FIG. 3 illustrates an example of time-synchronous signals including a gold standard ECG signal, noisy multichannel PPG signals and multiple components of an acceleration signal, in accordance with some embodiments of the present disclosure.
FIG. 4 illustrates effects of various stages of the system of FIG. 1 on the noisy multichannel PPG signals while processing the noisy multichannel PPG signal for estimating beat-to-beat intervals, in accordance with some embodiments of the present disclosure.
FIG. 5 illustrates a block diagram of an adaptive Recursive-Least-Square (RLS) filter used by the system of FIG. 1 for motion artefact removal, in accordance with some embodiments of the present disclosure.
FIG. 6 illustrates most significant oscillatory component-pairs obtained by applying Single Spectrum Analysis (SSA) on PPG signal output of the adaptive RLS filtering stage of the system of FIG. 1, in accordance with some embodiments of the present disclosure.
FIG. 7 illustrates effect of the outlier removal on a reconstructed clean PPG signal, wherein reconstruction is performed using the most significant oscillatory component pair, in accordance with some embodiments of the present disclosure.
FIG. 8A through 8C illustrates Scatter plots and Bland-Altman plots between ECG RR and PPG SPSP intervals for different motion segments, in accordance with some embodiments of the present disclosure.

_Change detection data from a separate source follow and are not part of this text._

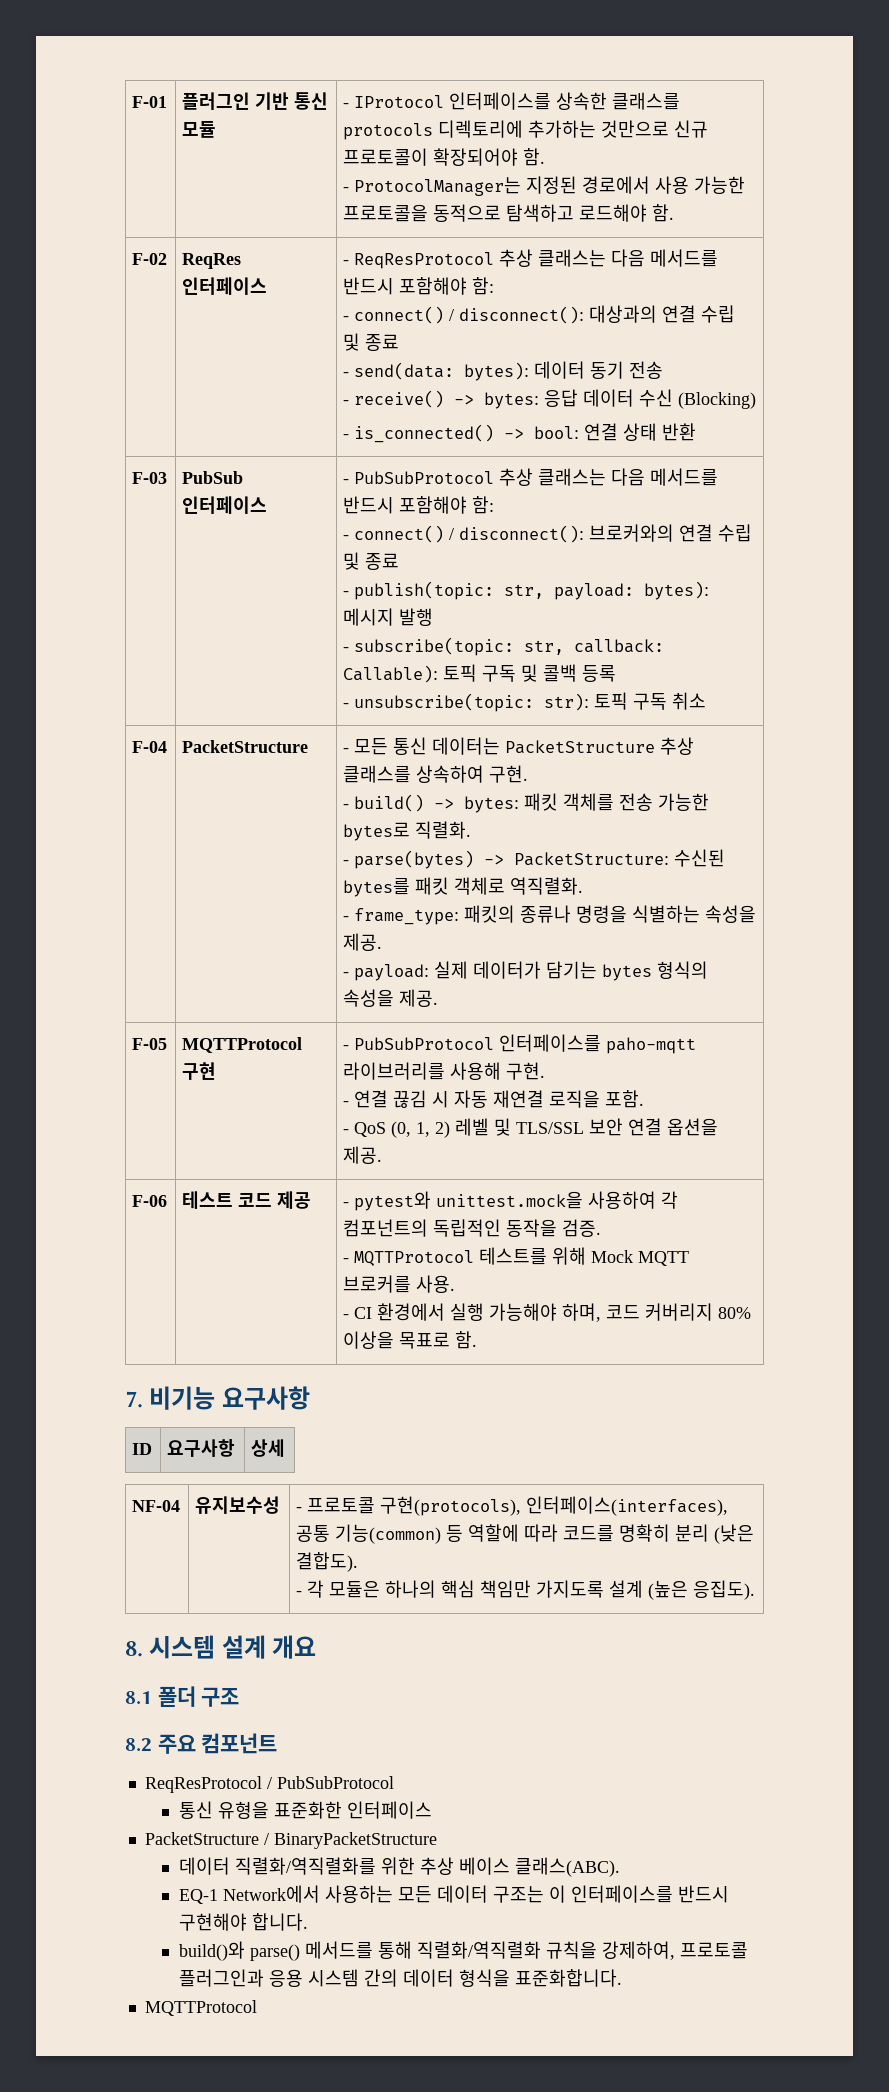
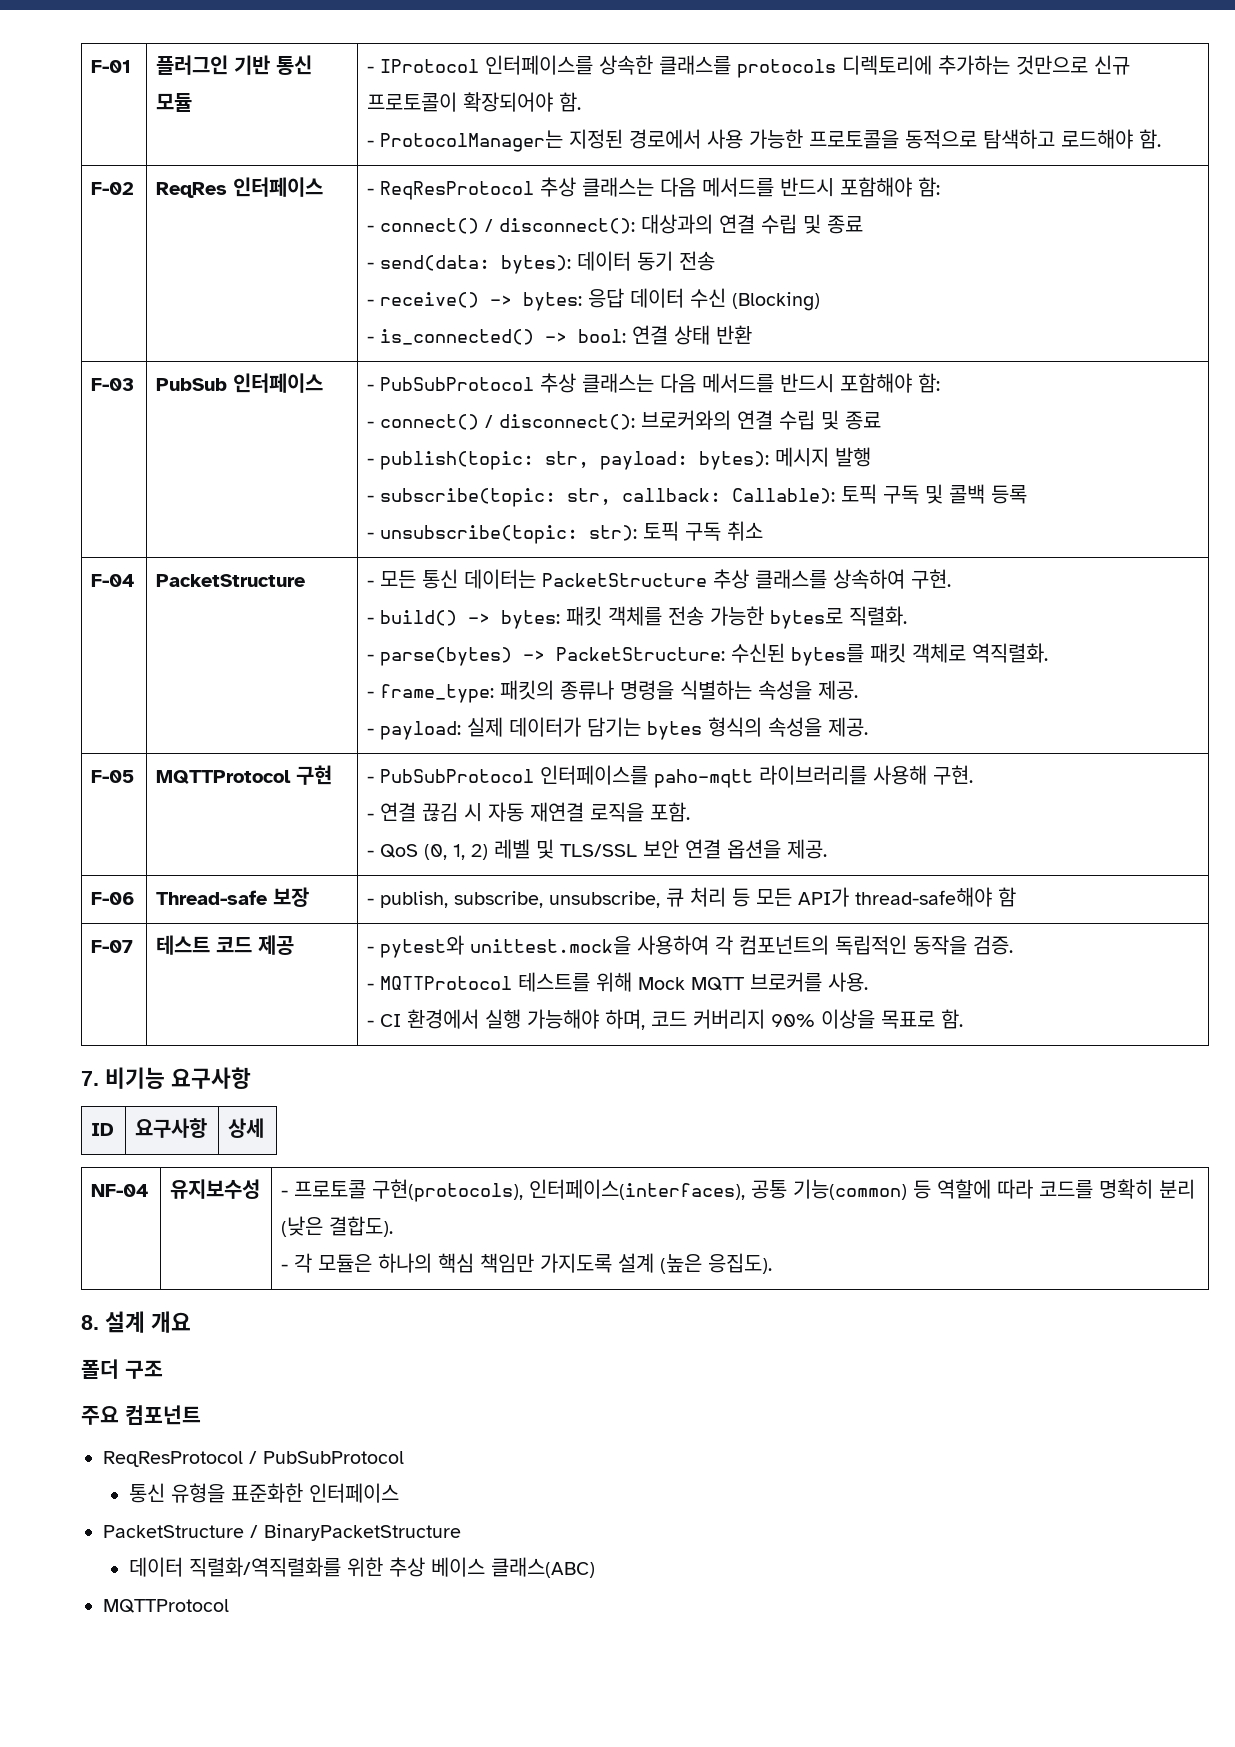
- F-06 | 테스트 코드 제공 | - pytest와 unittest.mock을 사용하여 각 컴포넌트의 독립적인 동작을 검증.
+ F-06 | Thread-safe 보장 | - publish, subscribe, unsubscribe, 큐 처리 등 모든 API가 thread-safe해야 함
+ F-07 | 테스트 코드 제공 | - pytest와 unittest.mock을 사용하여 각 컴포넌트의 독립적인 동작을 검증.
  - MQTTProtocol 테스트를 위해 Mock MQTT 브로커를 사용.
- - CI 환경에서 실행 가능해야 하며, 코드 커버리지 80% 이상을 목표로 함.
+ - CI 환경에서 실행 가능해야 하며, 코드 커버리지 90% 이상을 목표로 함.
- 8. 시스템 설계 개요
+ 8. 설계 개요
- 8.1 폴더 구조
+ 폴더 구조
- 8.2 주요 컴포넌트
+ 주요 컴포넌트
- 데이터 직렬화/역직렬화를 위한 추상 베이스 클래스(ABC).
- EQ-1 Network에서 사용하는 모든 데이터 구조는 이 인터페이스를 반드시 구현해야 합니다.
- build()와 parse() 메서드를 통해 직렬화/역직렬화 규칙을 강제하여, 프로토콜 플러그인과 응용 시스템 간의 데이터 형식을 표준화합니다.
+ 데이터 직렬화/역직렬화를 위한 추상 베이스 클래스(ABC)

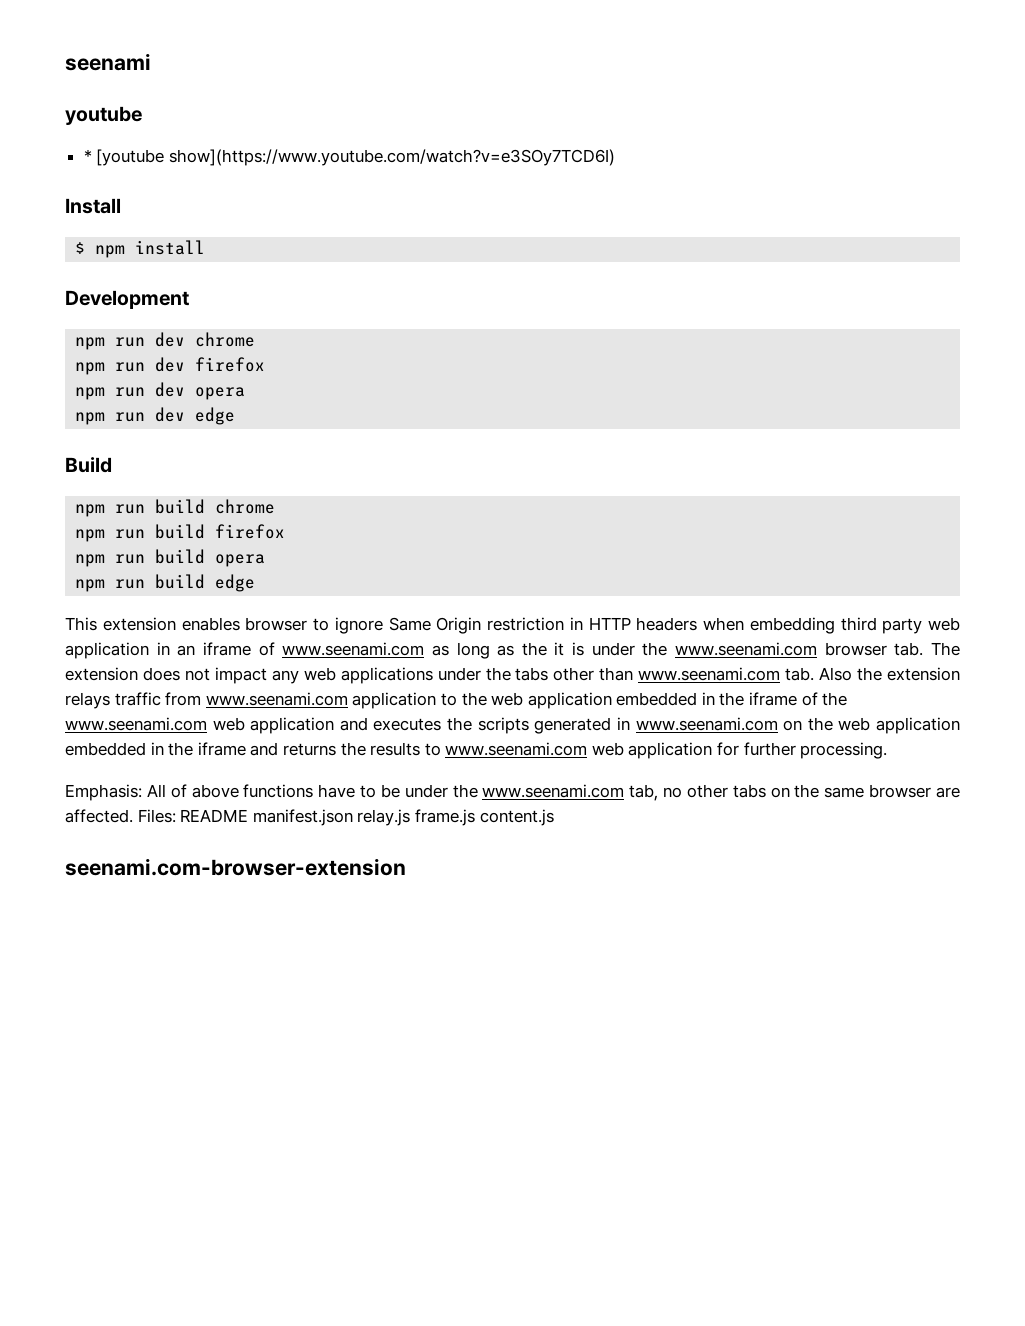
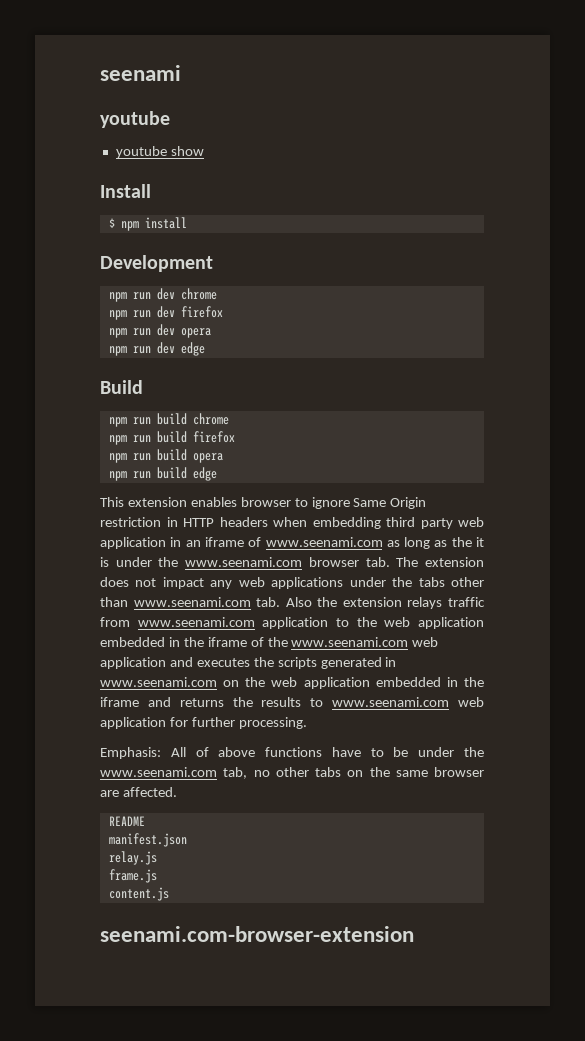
- * [youtube show](https://www.youtube.com/watch?v=e3SOy7TCD6I)
+ youtube show
- Emphasis: All of above functions have to be under the www.seenami.com tab, no other tabs on the same browser are affected. Files: README manifest.json relay.js frame.js content.js
+ Emphasis: All of above functions have to be under the www.seenami.com tab, no other tabs on the same browser are affected.
+ README
+ manifest.json
+ relay.js
+ frame.js
+ content.js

DETAILED DESCRIPTION OF EMBODIMENTS
Exemplary embodiments are described with reference to the accompanying drawings. In the figures, the left-most digit(s) of a reference number identifies the figure in which the reference number first appears. Wherever convenient, the same reference numbers are used throughout the drawings to refer to the same or like parts. While examples and features of disclosed principles are described herein, modifications, adaptations, and other implementations are possible without departing from the scope of the disclosed embodiments. It is intended that the following detailed description be considered as exemplary only, with the true scope being indicated by the following claims.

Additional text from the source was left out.